A expectativa do mercado financeiro para a inflação oficial do Brasil, medida pelo Índice Nacional de Preços ao Consumidor Amplo (IPCA), foi ligeiramente ajustada para cima. Para este ano, a projeção subiu de 5,3% para 5,33%, conforme aponta o Boletim Focus divulgado pelo Banco Central. Esta é a décima quinta semana consecutiva de elevação na previsão para o IPCA anual, ultrapassando o teto da meta estabelecida pelo Conselho Monetário Nacional (CMN), que é de 4,5%.

A inflação acumulada em 12 meses, que em maio registrou 4,72% segundo o IBGE, já se encontra fora do intervalo da meta. O aumento de preços de alimentos em maio contribuiu para o índice mensal de 0,58%.

Para os anos seguintes, as projeções também foram atualizadas. A estimativa de inflação para 2027 subiu de 4,1% para 4,15%. Para 2028 e 2029, as previsões indicam 3,7% e 3,5%, respectivamente.

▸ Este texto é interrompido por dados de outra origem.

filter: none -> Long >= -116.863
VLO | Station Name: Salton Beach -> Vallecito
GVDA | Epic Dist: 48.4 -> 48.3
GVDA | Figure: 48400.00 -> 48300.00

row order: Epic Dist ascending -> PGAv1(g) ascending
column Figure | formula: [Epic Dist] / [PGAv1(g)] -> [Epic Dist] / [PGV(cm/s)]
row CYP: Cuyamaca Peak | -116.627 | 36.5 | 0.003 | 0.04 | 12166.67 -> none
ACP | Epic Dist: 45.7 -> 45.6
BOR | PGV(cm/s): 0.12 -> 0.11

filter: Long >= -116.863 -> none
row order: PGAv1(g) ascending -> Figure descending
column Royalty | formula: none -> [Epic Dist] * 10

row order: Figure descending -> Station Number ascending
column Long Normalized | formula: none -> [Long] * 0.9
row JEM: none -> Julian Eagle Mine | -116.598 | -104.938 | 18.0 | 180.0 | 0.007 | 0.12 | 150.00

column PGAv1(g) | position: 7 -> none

No que diz respeito à taxa básica de juros, a Selic, o mercado elevou a projeção para o final de 2026. A estimativa agora é de 14% ao ano, um aumento em relação aos 13,75% anteriormente previstos. A Selic encontra-se atualmente em 14,25% ao ano, após recentes cortes pelo Comitê de Política Monetária (Copom) do Banco Central. Apesar das reduções, tensões geopolíticas e seus reflexos em preços de commodities têm dificultado uma queda mais acentuada dos juros.

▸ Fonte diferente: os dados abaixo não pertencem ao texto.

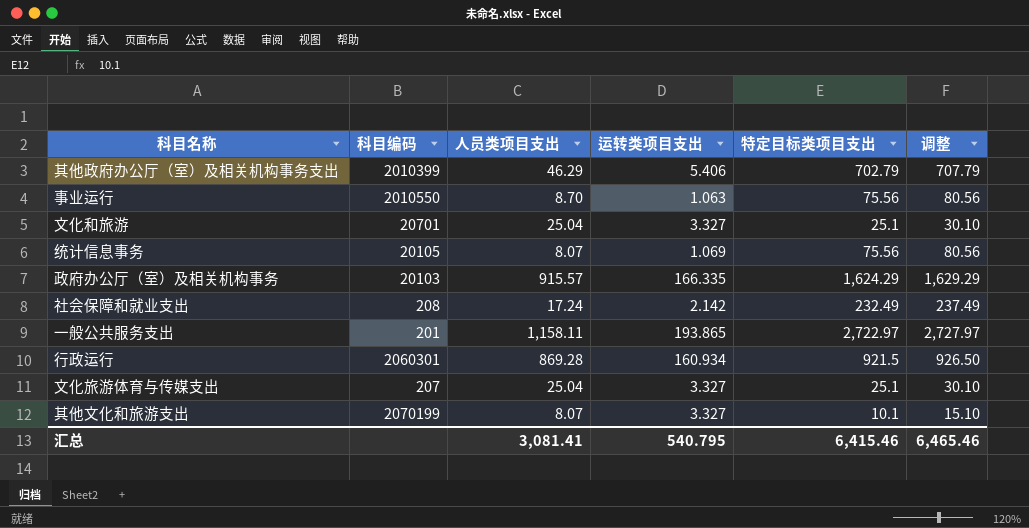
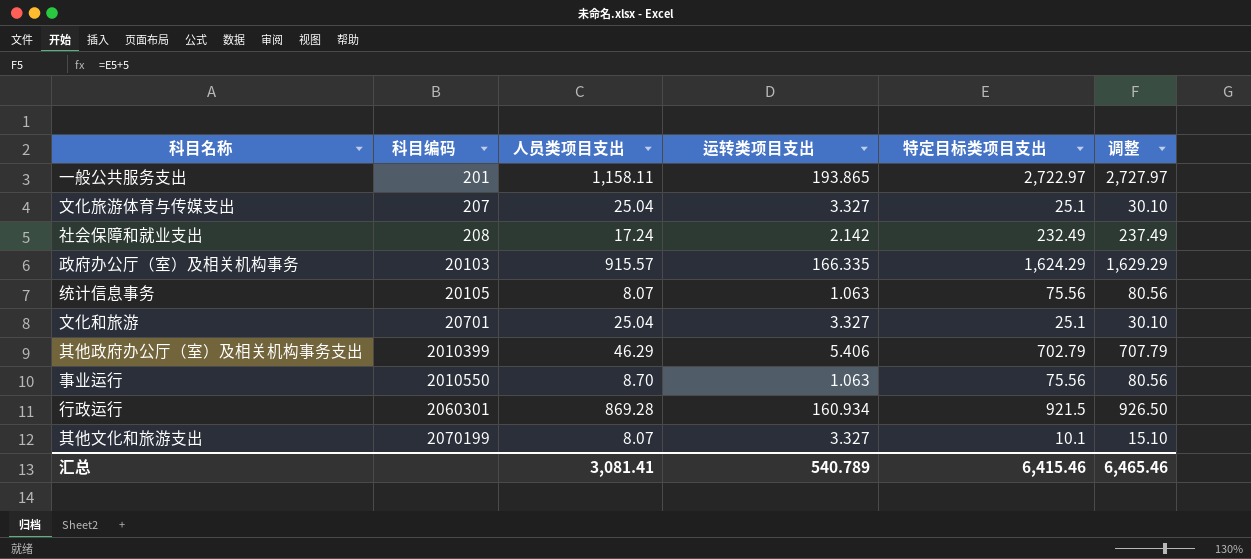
row order: none -> 科目编码 ascending
统计信息事务 | 运转类项目支出: 1.069 -> 1.063
汇总 | 运转类项目支出: 540.795 -> 540.789

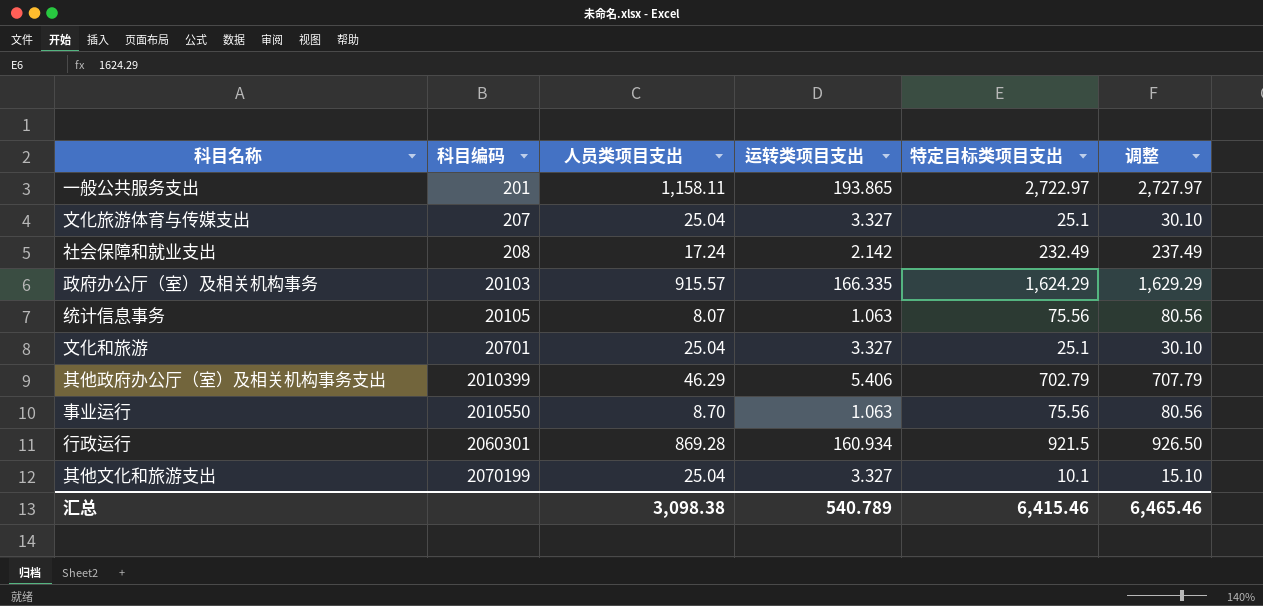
其他文化和旅游支出 | 人员类项目支出: 8.07 -> 25.04
汇总 | 人员类项目支出: 3,081.41 -> 3,098.38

O Copom tem monitorado de perto as incertezas globais, especialmente as relacionadas a conflitos no Oriente Médio, e os dados econômicos domésticos para definir o ritmo de seus ajustes. A expectativa para os próximos anos é de continuidade na redução da Selic, com projeções de 12% em 2027 e 10,25% em 2028, encerrando 2029 em 10%.

O comportamento da taxa Selic impacta diretamente o custo do crédito e a atividade econômica. Juros altos encarecem o crédito, desestimulando o consumo e o investimento, enquanto juros baixos tendem a baratear o crédito, impulsionando a produção e o consumo.

Em relação ao Produto Interno Bruto (PIB), a estimativa de crescimento para este ano foi revisada de 1,96% para 1,98%. As projeções para 2027, 2028 e 2029 se mantêm em 1,7%, 2% e 2%, respectivamente. Quanto ao câmbio, a projeção para o dólar ao final deste ano está em R$ 5,20, com expectativa de R$ 5,27 para o fim de 2027.